◆ Requirement ◆
Retype the listing exactly as it stands, and keep every image out.
Exercise inputs Start Marker
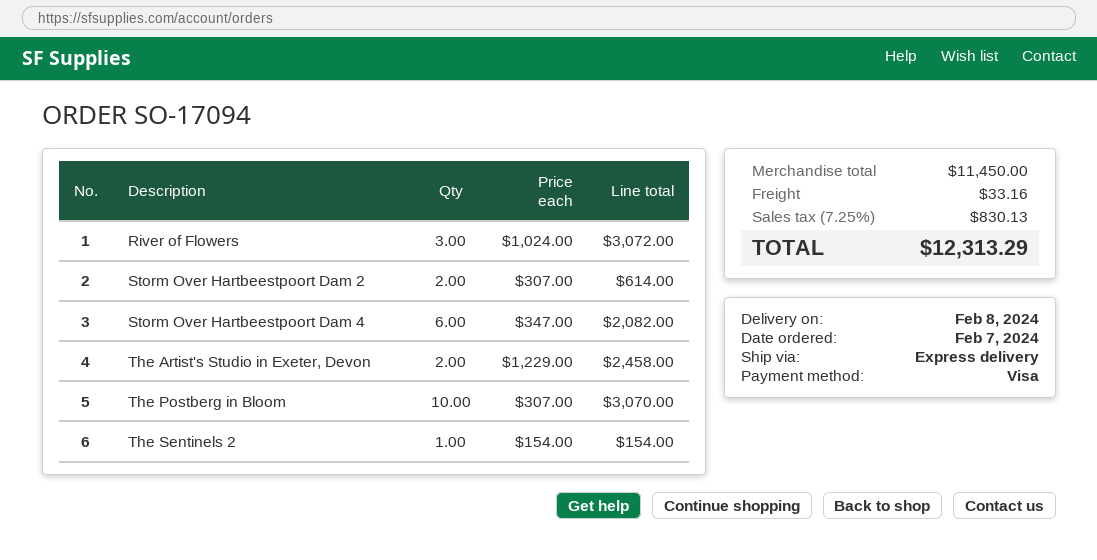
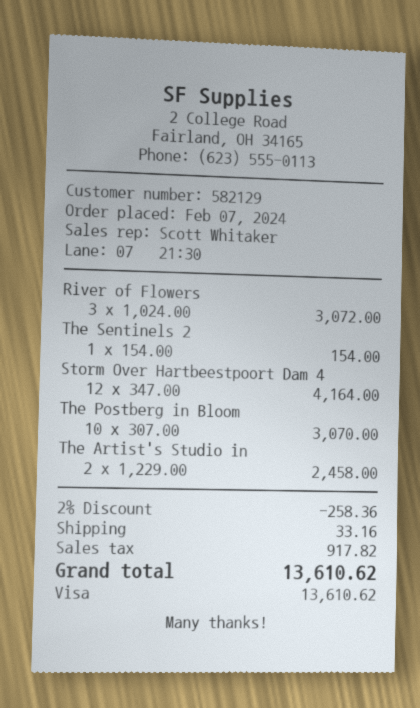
Storm Over Hartbeestpoort Dam 2: 2 x 307.00 = 614.00 -> none
Storm Over Hartbeestpoort Dam 4: 6 x 347.00 = 2082.00 -> 12 x 347.00 = 4164.00
discount: none -> 2% = 258.36
tax: 830.13 -> 917.82
total: 12313.29 -> 13610.62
Exercise inputs End Marker
◆ Written response ◆
Storm Over Hartbeestpoort Dam 2: 2 x 307.00 = 614.00 -> none
Storm Over Hartbeestpoort Dam 4: 6 x 347.00 = 2082.00 -> 12 x 347.00 = 4164.00
discount: none -> 2% = 258.36
tax: 830.13 -> 917.82
total: 12313.29 -> 13610.62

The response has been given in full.